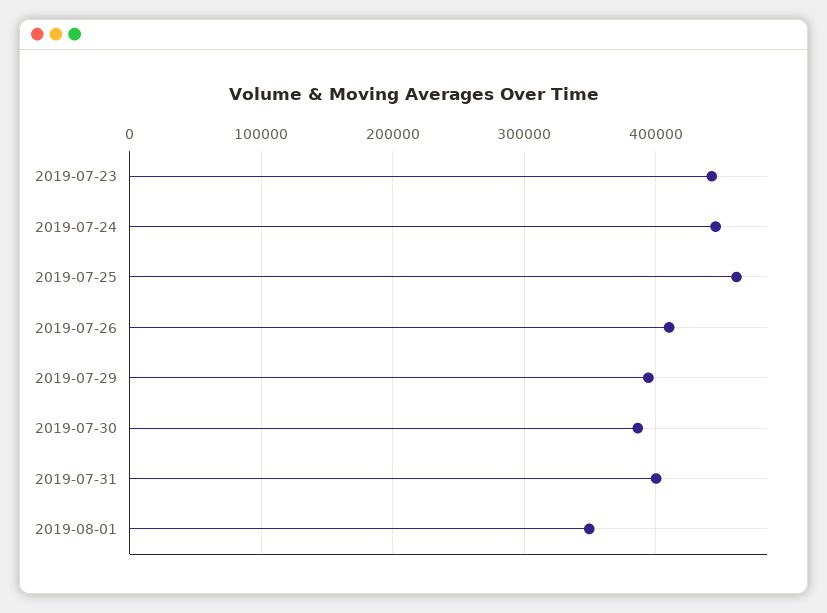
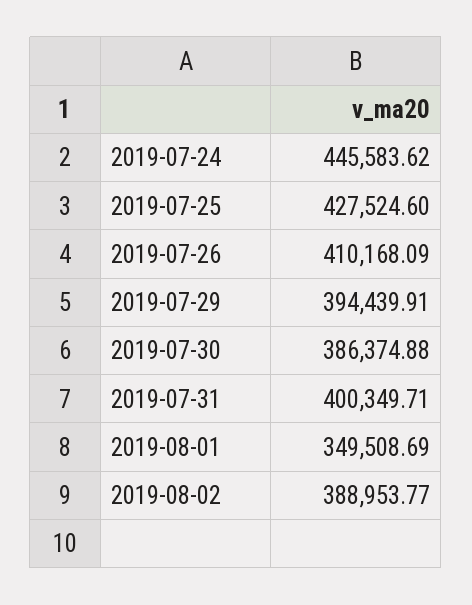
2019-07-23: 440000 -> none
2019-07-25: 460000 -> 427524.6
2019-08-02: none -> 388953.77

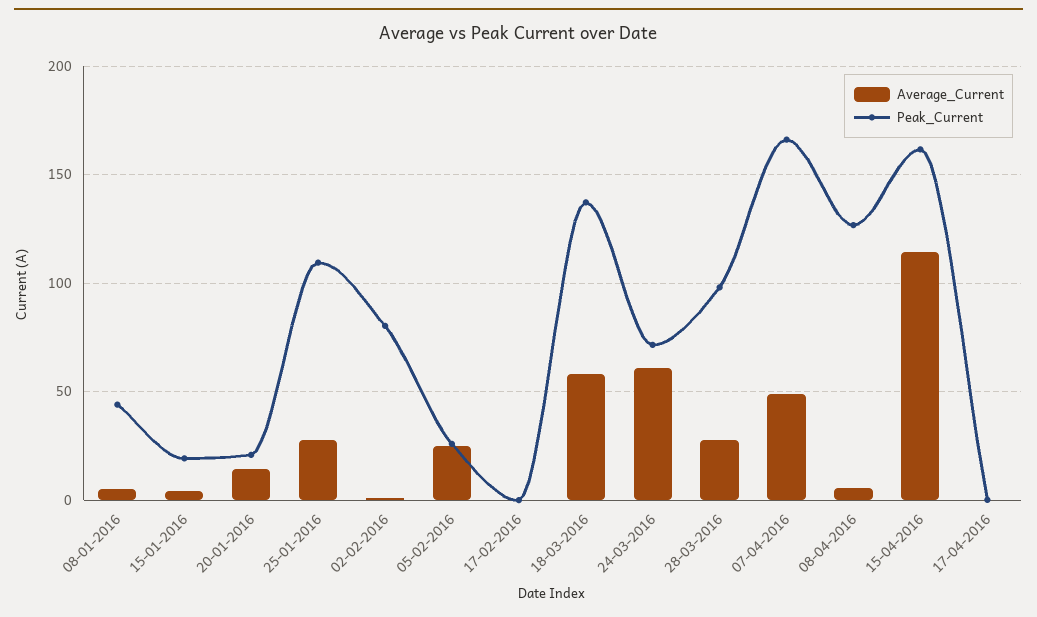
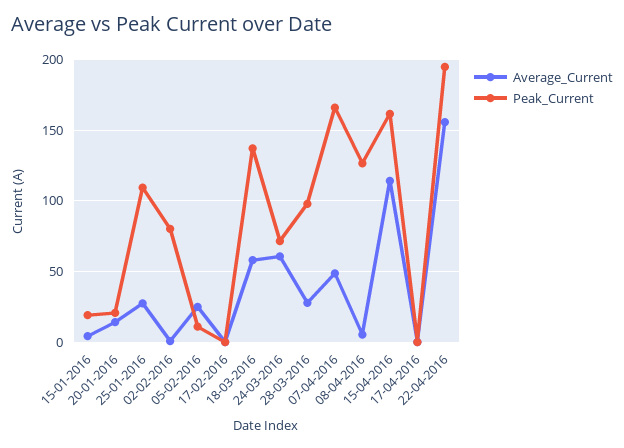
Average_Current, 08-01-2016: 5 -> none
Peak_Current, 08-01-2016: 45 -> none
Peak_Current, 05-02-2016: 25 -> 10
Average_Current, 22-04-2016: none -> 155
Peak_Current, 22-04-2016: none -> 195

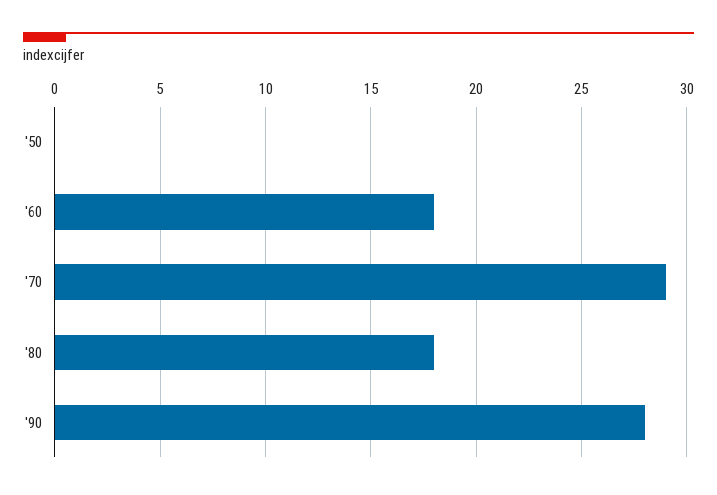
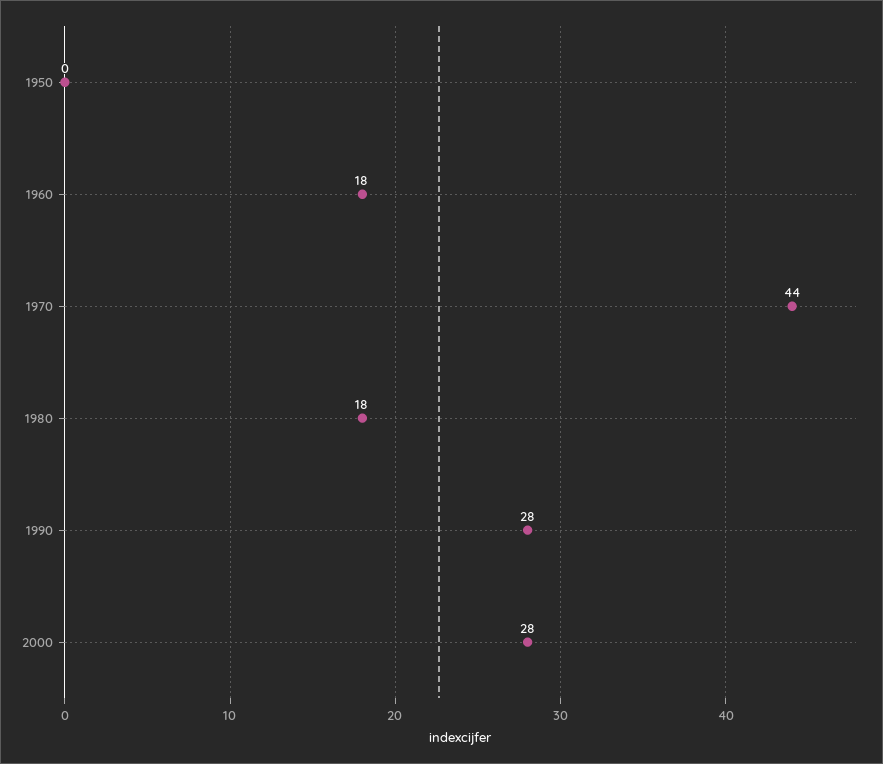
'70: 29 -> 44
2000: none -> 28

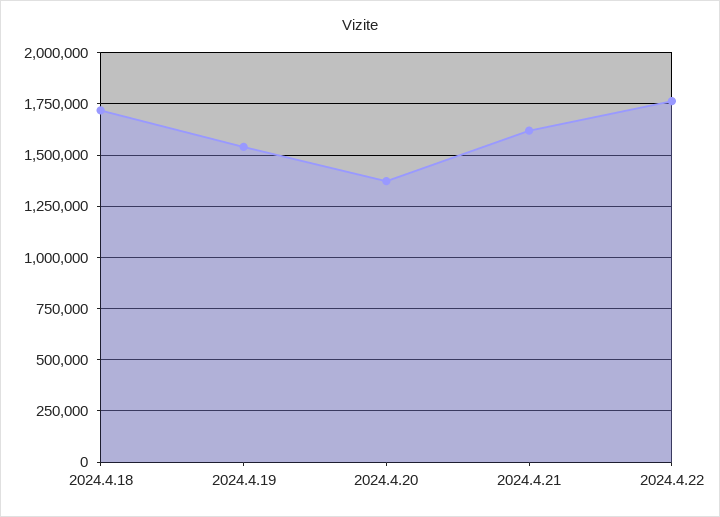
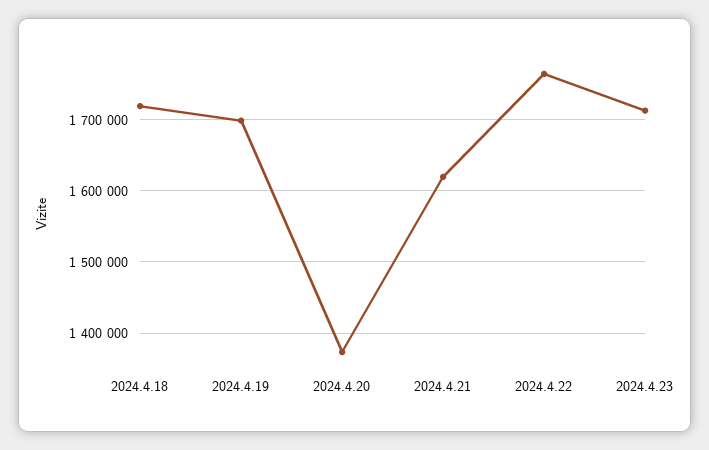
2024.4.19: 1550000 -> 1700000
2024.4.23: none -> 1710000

◆ ASSIGNMENT ◆
Set down, word for word, only the lines running from the line with "Peak_Current, 22-04-2016: none -> 195" through the final line of the entries above, omitting all pictures.

◆ RESPONSE AREA ◆
Peak_Current, 22-04-2016: none -> 195

'70: 29 -> 44
2000: none -> 28

2024.4.19: 1550000 -> 1700000
2024.4.23: none -> 1710000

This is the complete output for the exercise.